Closed
Description
Name and Version
version: 5184 (87616f0)
built with MSVC 19.41.34120.0 for x64
Operating systems
Mac, Windows
Which llama.cpp modules do you know to be affected?
Other (Please specify in the next section)
Command line
llama-retrieval.exe --context-file <any_text_file> --chunk-size 1 -c 512 -t 8 -m bge-large-en-v1.5-f32.gguf
Problem description & steps to reproduce
The sample failed to decode any tokens created from the text embeddings.
It looks like we need to skip the kv-cache logic to look for an unused slot when pooling is active (which is true for the above model).
The following IF in llama-context.cpp is removed, causing us to go into this logic to search for an unused slot and hit the decoding spew.

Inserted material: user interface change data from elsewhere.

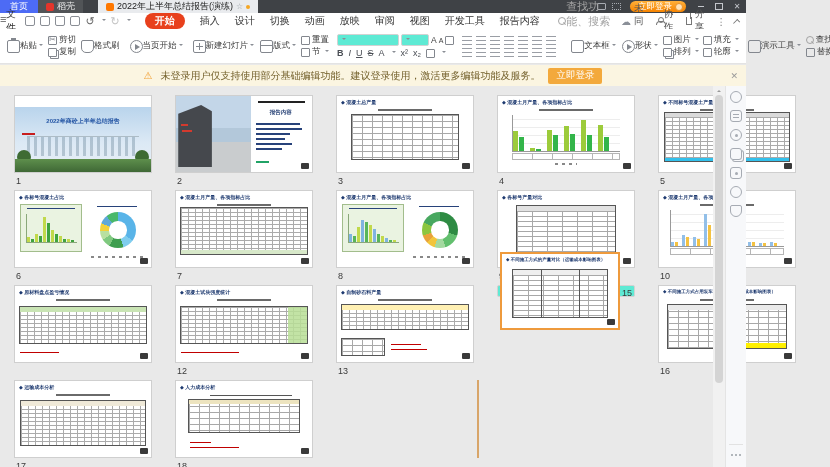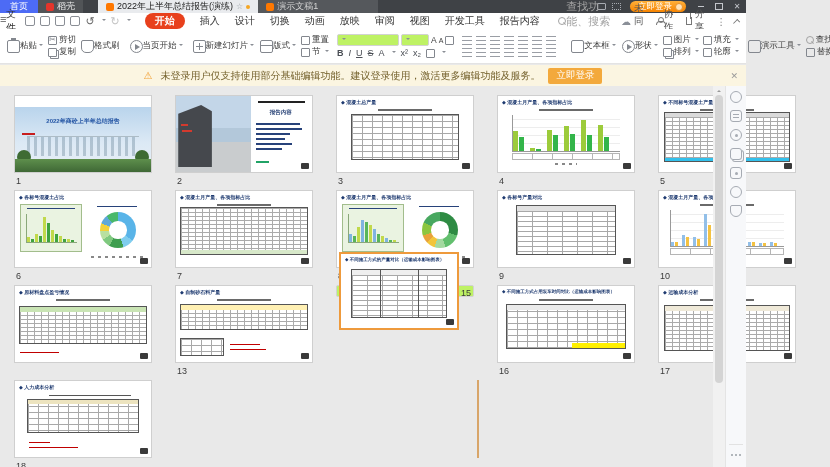--- a/index.html
+++ b/index.html
@@ -198,10 +198,6 @@
       <span class="tab-title">2022年上半年总结报告(演练)</span>
       <span class="tab-star">☆</span>
       <span class="tab-dot"></span>
-    </div>
-    <div class="tab tab-doc2">
-      <span class="wps-ic"></span>
-      <span class="tab-title">演示文稿1</span>
     </div>
     <div class="tb-sp"></div>
     <span class="tb-grid-ic"></span>

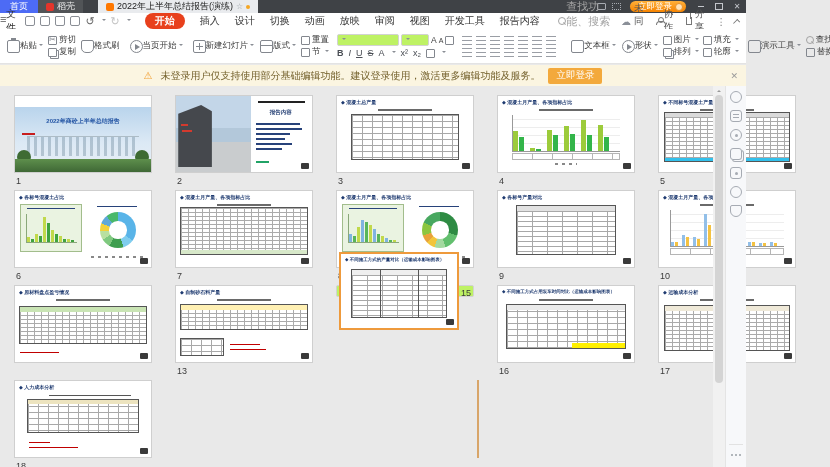--- a/index.html
+++ b/index.html
@@ -81,7 +81,7 @@
   .sic { width:9px; height:9px; border:1px solid #83878E; border-radius:1px; position:relative; flex:none; }
   .sic.sc::before { content:"✂"; position:absolute; left:0; top:-2px; font-size:8px; color:#83878E; }
   .sic.cp { box-shadow:2px 2px 0 -1px #FFF, 2px 2px 0 0 #83878E; }
-  .sel { height:12px; border:1px solid #D2D2D2; border-radius:2px; background:#bef264; display:flex; align-items:center; padding:0 2px; }
+  .sel { height:12px; border:1px solid #D2D2D2; border-radius:2px; background:#5eead4; display:flex; align-items:center; padding:0 2px; }
   .fmt-row { display:flex; align-items:center; gap:5px; font-size:9px; color:#4A4E55; }
   .fmt-row .it { font-style:italic; }
   .fmt-row .un { text-decoration:underline; }

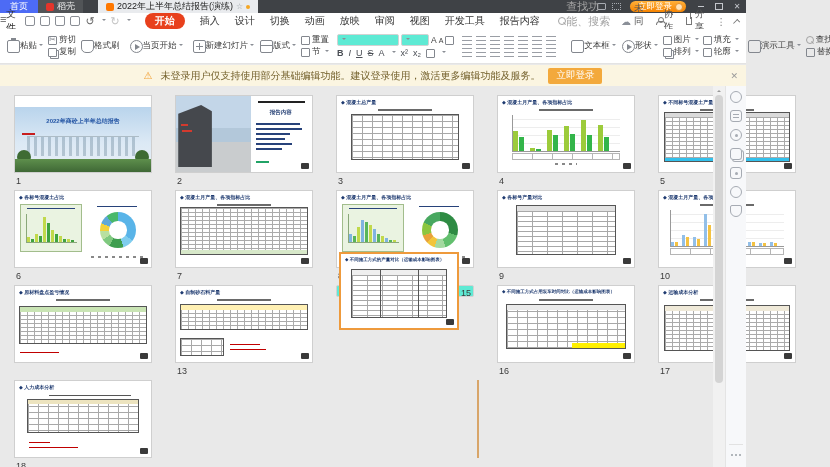--- a/index.html
+++ b/index.html
@@ -642,6 +642,18 @@
         </div>
       </div>
 
+      <div class="card">
+        <div class="thumb">
+          <div class="s-title">◆ 混凝土试块强度统计</div>
+          <div class="sub"></div>
+          <div class="tbl dense" style="left:3%;right:3%;top:20px;bottom:18px;">
+            <div class="colband" style="right:0;width:15%;background:rgba(183,222,149,.85);"></div>
+          </div>
+          <div class="rn" style="left:4%;bottom:9px;width:42%;"></div>
+          <div class="pg"></div>
+        </div>
+        <div class="num">12</div>
+      </div>
 
       <div class="card">
         <div class="thumb">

// non-causal masks do not use the KV cache
if (hparams.causal_attn) {
kv_self_update();
Just adding "if (!embd_pooling)" appears to fix the issue but I am not sure what it does to the original logic for the non-causal mask with gemma-3.
First Bad Commit
Relevant log output
llama-retrieval.exe --context-file <any_text_file> --chunk-size 1 -c 512 -t 8 -m bge-large-en-v1.5-f32.gguf
...
init: CPU KV buffer size = 48.00 MiB
llama_context: KV self size = 48.00 MiB, K (f16): 24.00 MiB, V (f16): 24.00 MiB
llama_context: CPU compute buffer size = 27.01 MiB
llama_context: graph nodes = 825
llama_context: graph splits = 1
common_init_from_params: setting dry_penalty_last_n to ctx_size = 512
common_init_from_params: warming up the model with an empty run - please wait ... (--no-warmup to disable)
system_info: n_threads = 8 (n_threads_batch = 8) / 32 | CPU : SSE3 = 1 | SSSE3 = 1 | AVX = 1 | AVX2 = 1 | F16C = 1 | FMA = 1 | AVX512 = 1 | LLAMAFILE = 1 | OPENMP = 1 | AARCH64_REPACK = 1 |
batch_decode: n_tokens = 2043, n_seq = 118
find_slot: n_tokens = 2043 > size = 512
decode: failed to find KV cache slot for ubatch of size 2043
llama_decode: failed to decode, ret = 1
get_embeddings_ith: invalid embeddings id 0, reason: no embeddings
batch_decode: failed to get embeddings for token 0
get_embeddings_ith: invalid embeddings id 1, reason: no embeddings
batch_decode: failed to get embeddings for token 1
get_embeddings_ith: invalid embeddings id 2, reason: no embeddings
batch_decode: failed to get embeddings for token 2
get_embeddings_ith: invalid embeddings id 3, reason: no embeddings
batch_decode: failed to get embeddings for token 3
...